=== Task to complete ===
Exclude the pictures, then restate every entry below exactly.

Content revision data
◆ ◆ ◆ ◆ ◆ ◆ ◆
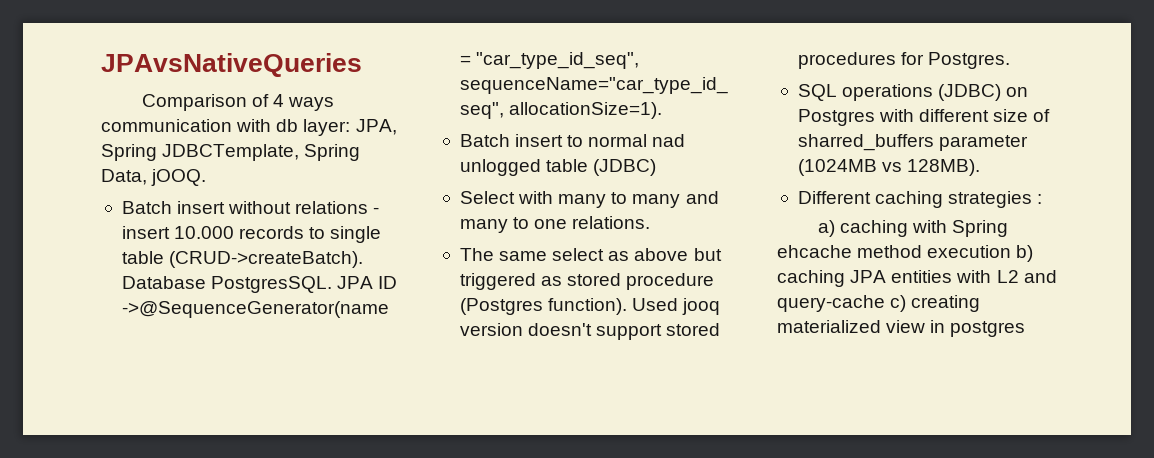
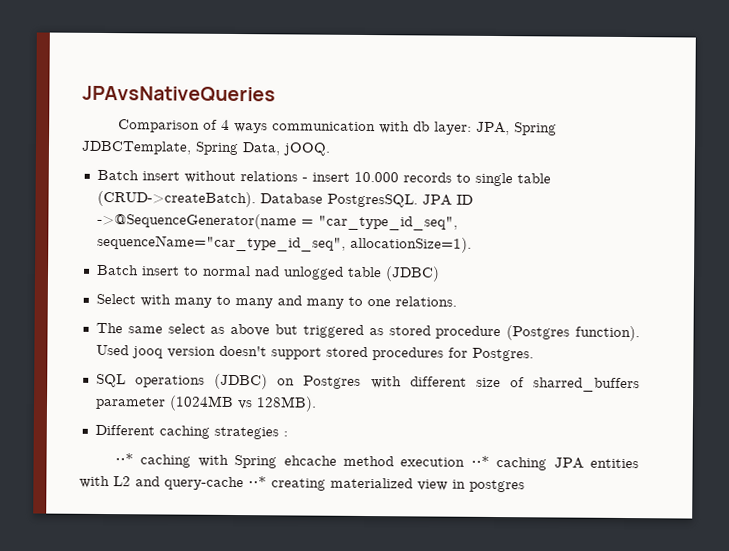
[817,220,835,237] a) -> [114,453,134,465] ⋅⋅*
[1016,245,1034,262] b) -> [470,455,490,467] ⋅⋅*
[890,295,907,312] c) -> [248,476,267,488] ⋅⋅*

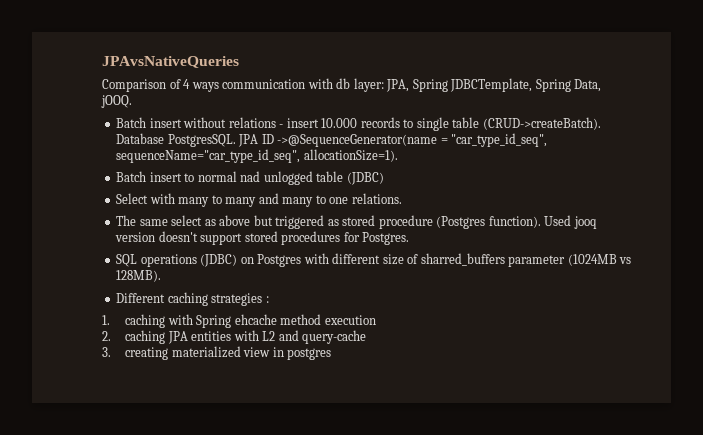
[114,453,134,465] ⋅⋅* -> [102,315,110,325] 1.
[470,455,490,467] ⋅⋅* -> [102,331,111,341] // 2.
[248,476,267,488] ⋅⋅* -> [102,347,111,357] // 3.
◆ ◆ ◆ ◆ ◆ ◆ ◆
=== Solution ===
[817,220,835,237] a) -> [114,453,134,465] ⋅⋅*
[1016,245,1034,262] b) -> [470,455,490,467] ⋅⋅*
[890,295,907,312] c) -> [248,476,267,488] ⋅⋅*

[114,453,134,465] ⋅⋅* -> [102,315,110,325] 1.
[470,455,490,467] ⋅⋅* -> [102,331,111,341] // 2.
[248,476,267,488] ⋅⋅* -> [102,347,111,357] // 3.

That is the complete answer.